I really hope this is sarcasm. It's very copypasta-esque, cringy, and holier-than-thou judgemental.
I think this is a great post. It will ruffle some feathers and people will feel attacked, but I think the core idea is exactly right: if we are communicating and the goal is the exchange of information, use your incredible language faculty to communicate with me. To do otherwise is a disrespect to me and it indicates that you value the act of showing me your brilliant idea (in your estimation) more than you value taking the effort to actually communicate the idea to me. You are essentially an "ideas guy". I know that an LLM is a yes-man, and that a yes-man and an "ideas guy" is a combination that produces confident mistakes.
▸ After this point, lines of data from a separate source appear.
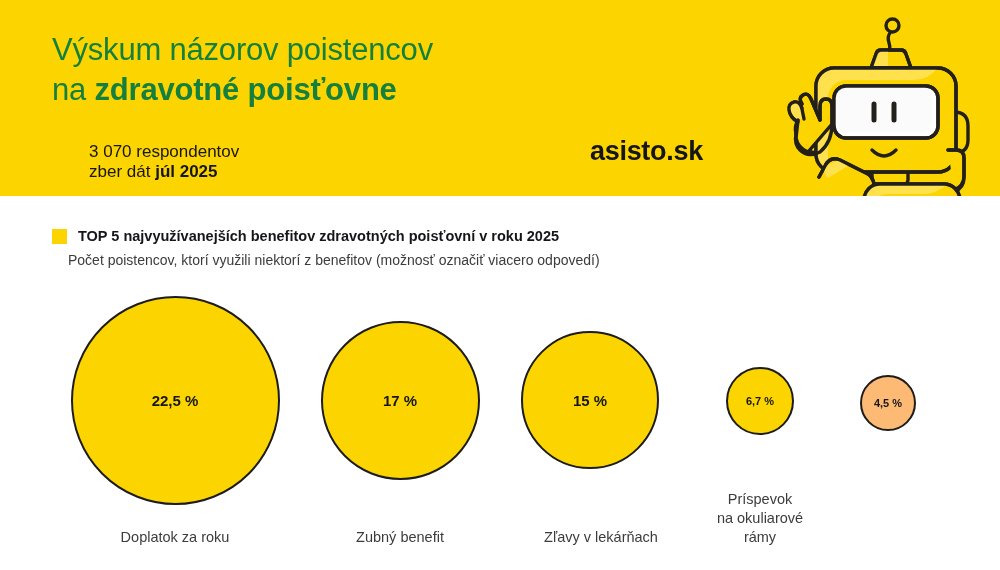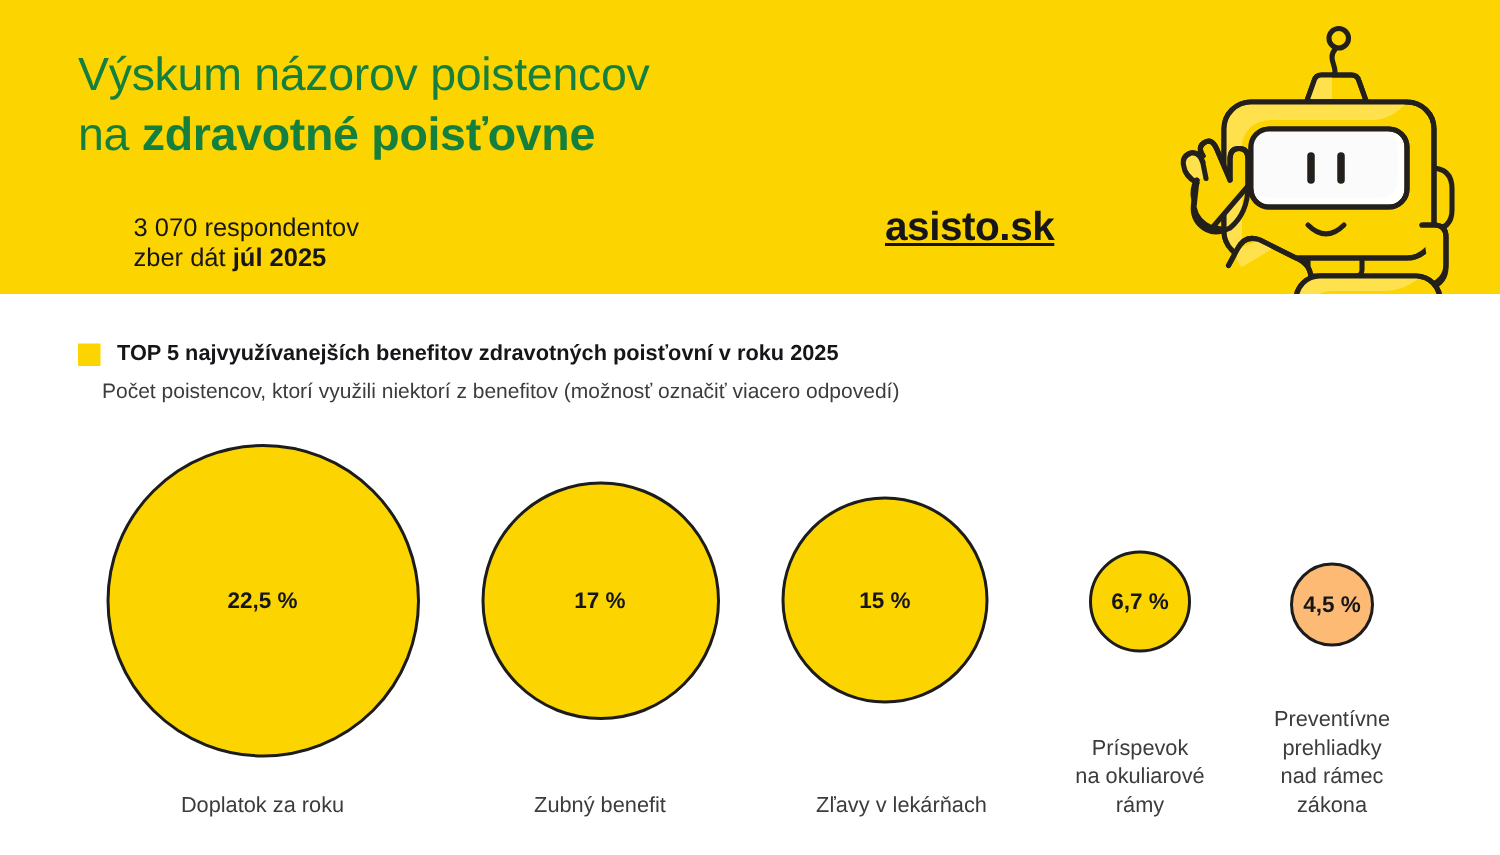"asisto.sk" #brand { text-decoration: underline -> none }
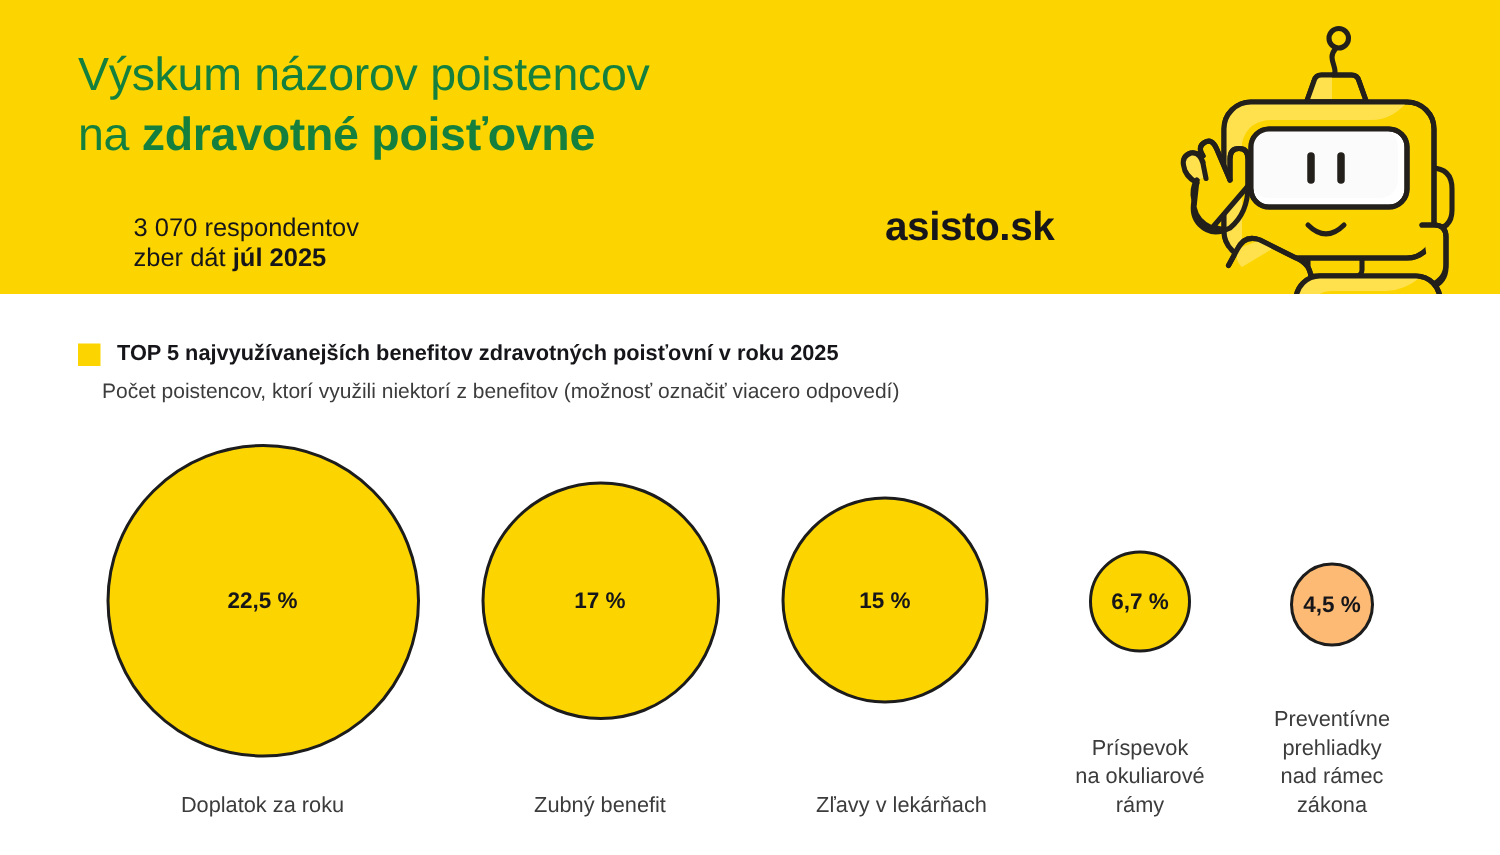"6,7 %" .bubble-value.small { font-size: 15px -> 11px }
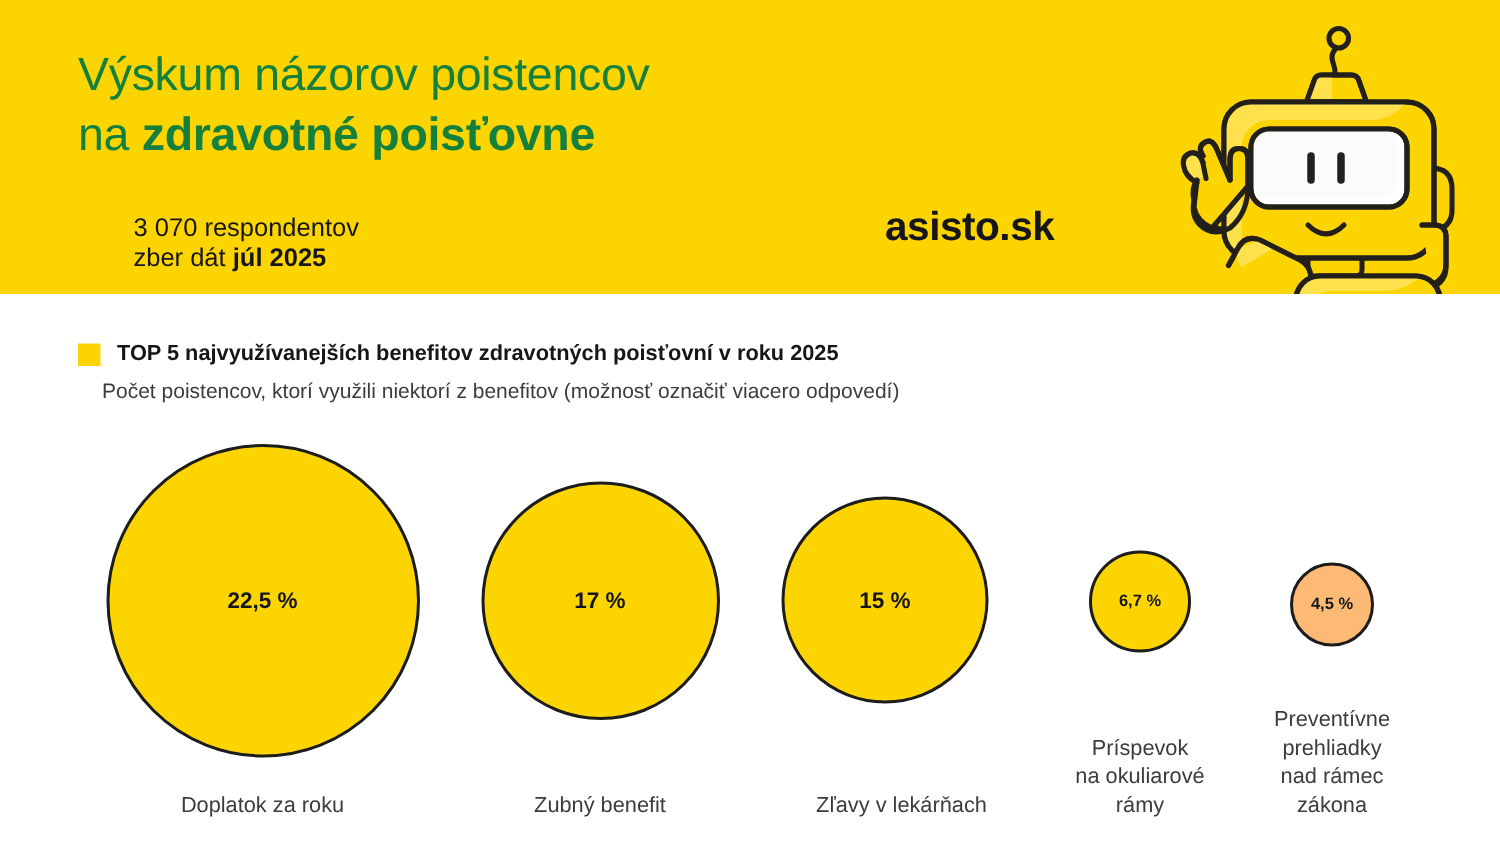"Preventívne" div.bubble-caption { html: <div>Preventívne prehliadky nad rámec zákona</div> -> none }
If you can't be bothered to communicate your idea, or the essence of your idea, in your own words, please keep it to yourself until you've put in that effort.
This piece sounds like a second order LLM, the first-order one generates text and the second-order one filters and optimizes it. But, in fact, this work is done by a human being.

The human reviewer asks and wants you to proof-read your output before submission. It claims being able to detect any AI slop. I wonder whether this is true, and if so, for how long. Maybe it will be replaced by a GAN LLM, and then the loop will be closed.

Personally this feels very judgemental. I’d be happy to get an AI aided response by someone trying to improve getting their point across like many of us English language learners. LLM are a godsend for people that aren’t masters of the language in all kinds of ways.